- Problem to solve: Only the lines below, from the one with "margin-left: none ->" through the one with "ul.outer-list > li", are to be written out, exactly.

- Extracted data:

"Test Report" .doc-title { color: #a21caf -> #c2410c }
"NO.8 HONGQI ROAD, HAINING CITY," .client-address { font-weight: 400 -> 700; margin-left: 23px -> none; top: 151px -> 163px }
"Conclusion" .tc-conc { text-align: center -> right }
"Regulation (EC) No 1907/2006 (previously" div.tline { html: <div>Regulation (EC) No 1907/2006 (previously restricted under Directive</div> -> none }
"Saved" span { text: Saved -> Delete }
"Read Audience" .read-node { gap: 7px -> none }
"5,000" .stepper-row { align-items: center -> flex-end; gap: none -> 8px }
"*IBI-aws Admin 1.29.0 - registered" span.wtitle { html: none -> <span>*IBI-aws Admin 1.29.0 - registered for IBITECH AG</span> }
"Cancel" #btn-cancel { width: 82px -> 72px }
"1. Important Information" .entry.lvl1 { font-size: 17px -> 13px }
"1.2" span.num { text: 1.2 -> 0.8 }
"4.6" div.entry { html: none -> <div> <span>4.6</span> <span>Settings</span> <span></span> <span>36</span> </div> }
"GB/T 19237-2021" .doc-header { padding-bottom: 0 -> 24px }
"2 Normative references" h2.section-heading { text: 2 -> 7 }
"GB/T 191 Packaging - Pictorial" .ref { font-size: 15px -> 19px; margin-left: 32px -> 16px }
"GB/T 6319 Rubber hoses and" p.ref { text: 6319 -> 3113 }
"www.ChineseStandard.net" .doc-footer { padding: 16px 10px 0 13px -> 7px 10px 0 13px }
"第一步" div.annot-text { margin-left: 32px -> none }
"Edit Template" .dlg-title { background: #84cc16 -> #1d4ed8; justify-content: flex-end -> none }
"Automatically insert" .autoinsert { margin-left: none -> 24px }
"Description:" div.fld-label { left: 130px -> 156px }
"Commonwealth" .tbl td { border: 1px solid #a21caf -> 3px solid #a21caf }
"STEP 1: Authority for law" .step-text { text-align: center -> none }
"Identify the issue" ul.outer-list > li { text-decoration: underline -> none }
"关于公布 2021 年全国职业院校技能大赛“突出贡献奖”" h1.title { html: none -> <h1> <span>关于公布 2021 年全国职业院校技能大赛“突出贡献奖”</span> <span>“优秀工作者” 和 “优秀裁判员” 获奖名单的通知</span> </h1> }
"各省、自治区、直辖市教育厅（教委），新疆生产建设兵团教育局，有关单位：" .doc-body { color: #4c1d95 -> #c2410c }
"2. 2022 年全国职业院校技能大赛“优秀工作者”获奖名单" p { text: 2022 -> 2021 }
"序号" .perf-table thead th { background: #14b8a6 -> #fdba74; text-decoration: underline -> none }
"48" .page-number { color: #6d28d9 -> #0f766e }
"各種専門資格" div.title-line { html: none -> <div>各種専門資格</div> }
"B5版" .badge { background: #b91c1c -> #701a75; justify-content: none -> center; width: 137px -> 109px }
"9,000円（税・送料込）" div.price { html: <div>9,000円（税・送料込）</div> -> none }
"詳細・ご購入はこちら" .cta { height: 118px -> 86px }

- Written answer:
"Automatically insert" .autoinsert { margin-left: none -> 24px }
"Description:" div.fld-label { left: 130px -> 156px }
"Commonwealth" .tbl td { border: 1px solid #a21caf -> 3px solid #a21caf }
"STEP 1: Authority for law" .step-text { text-align: center -> none }
"Identify the issue" ul.outer-list > li { text-decoration: underline -> none }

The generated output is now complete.